Change detection outputs:
----
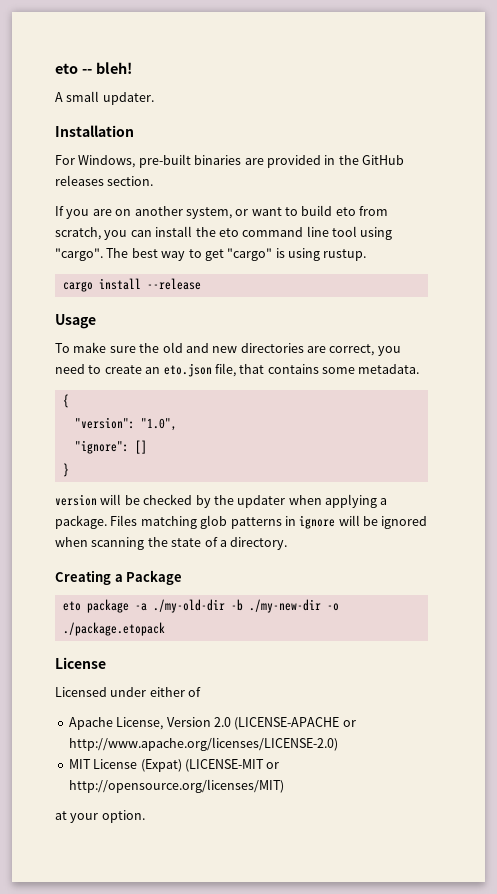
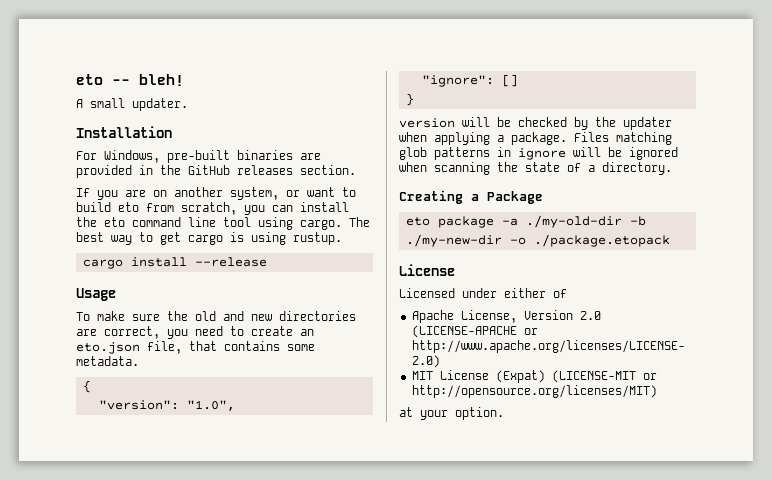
[55,248,103,261] "cargo". -> [300,220,342,230] cargo.
[227,248,273,261] "cargo" -> [188,235,223,245] cargo

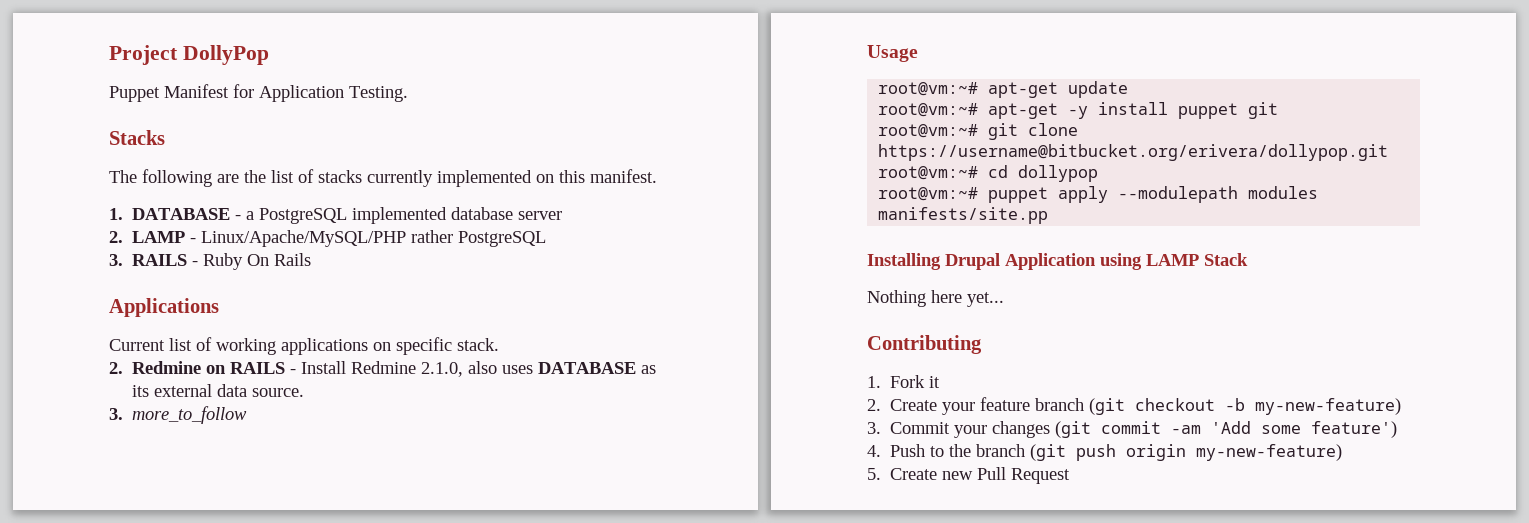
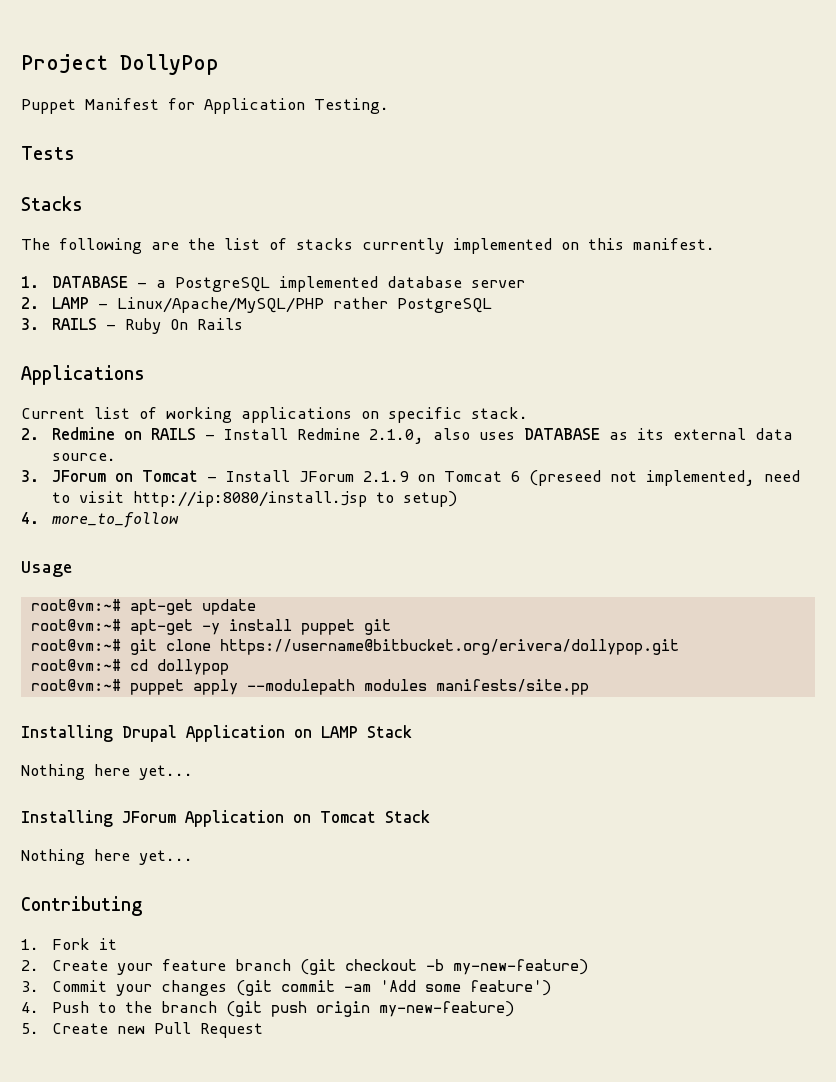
(408, 94) none -> [21,146,75,160] // Tests
(123, 414) none -> [52,470,801,486] [52,491,458,507] [21,512,39,524] JForum on Tomcat - Install JForum 2.1.9 on Tomcat 6 (preseed not implemented, need to visit http://ip:8080/install.jsp to setup) // 4.
[1100,253,1142,270] using -> [294,729,312,738] on
(1004, 299) none -> [21,810,430,827] [21,849,193,865] // Installing JForum Application on Tomcat Stack // Nothing here yet...

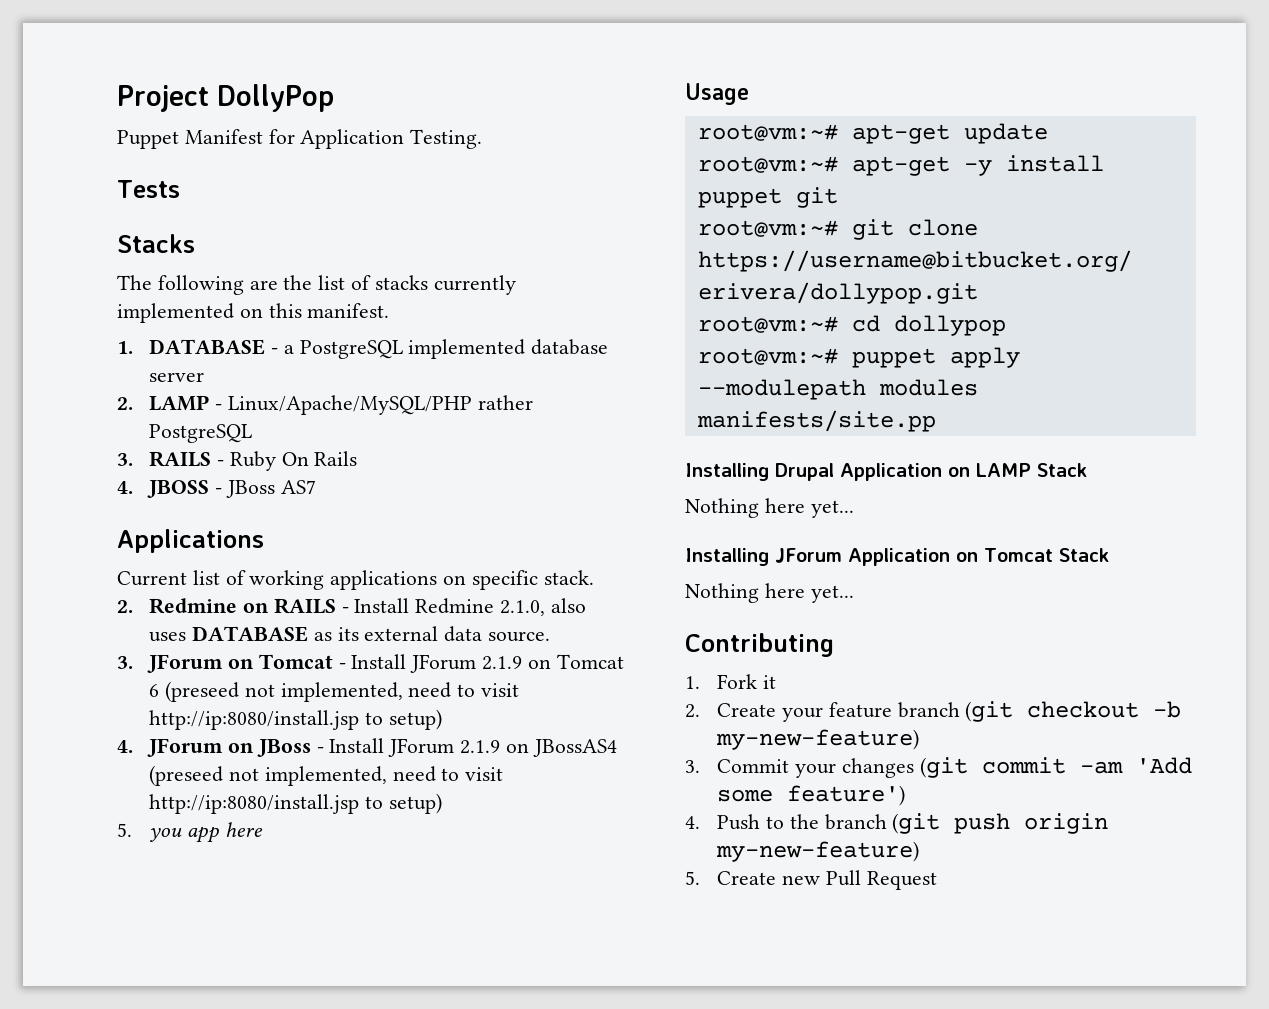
(244, 324) none -> [117,480,316,498] // 4. JBOSS - JBoss AS7
[52,512,180,528] more_to_follow -> [147,738,617,757] [149,765,504,786] [149,793,442,814] [117,822,263,843] JForum on JBoss - Install JForum 2.1.9 on JBossAS4 (preseed not implemented, need to visit http://ip:8080/install.jsp to setup) // 5. you app here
----
Brief:
Repeat exactly the line containing "(123, 414) none" and every line after it through the end of the records, and nothing else. Leave the pictures out.

Response area:
(123, 414) none -> [52,470,801,486] [52,491,458,507] [21,512,39,524] JForum on Tomcat - Install JForum 2.1.9 on Tomcat 6 (preseed not implemented, need to visit http://ip:8080/install.jsp to setup) // 4.
[1100,253,1142,270] using -> [294,729,312,738] on
(1004, 299) none -> [21,810,430,827] [21,849,193,865] // Installing JForum Application on Tomcat Stack // Nothing here yet...

(244, 324) none -> [117,480,316,498] // 4. JBOSS - JBoss AS7
[52,512,180,528] more_to_follow -> [147,738,617,757] [149,765,504,786] [149,793,442,814] [117,822,263,843] JForum on JBoss - Install JForum 2.1.9 on JBossAS4 (preseed not implemented, need to visit http://ip:8080/install.jsp to setup) // 5. you app here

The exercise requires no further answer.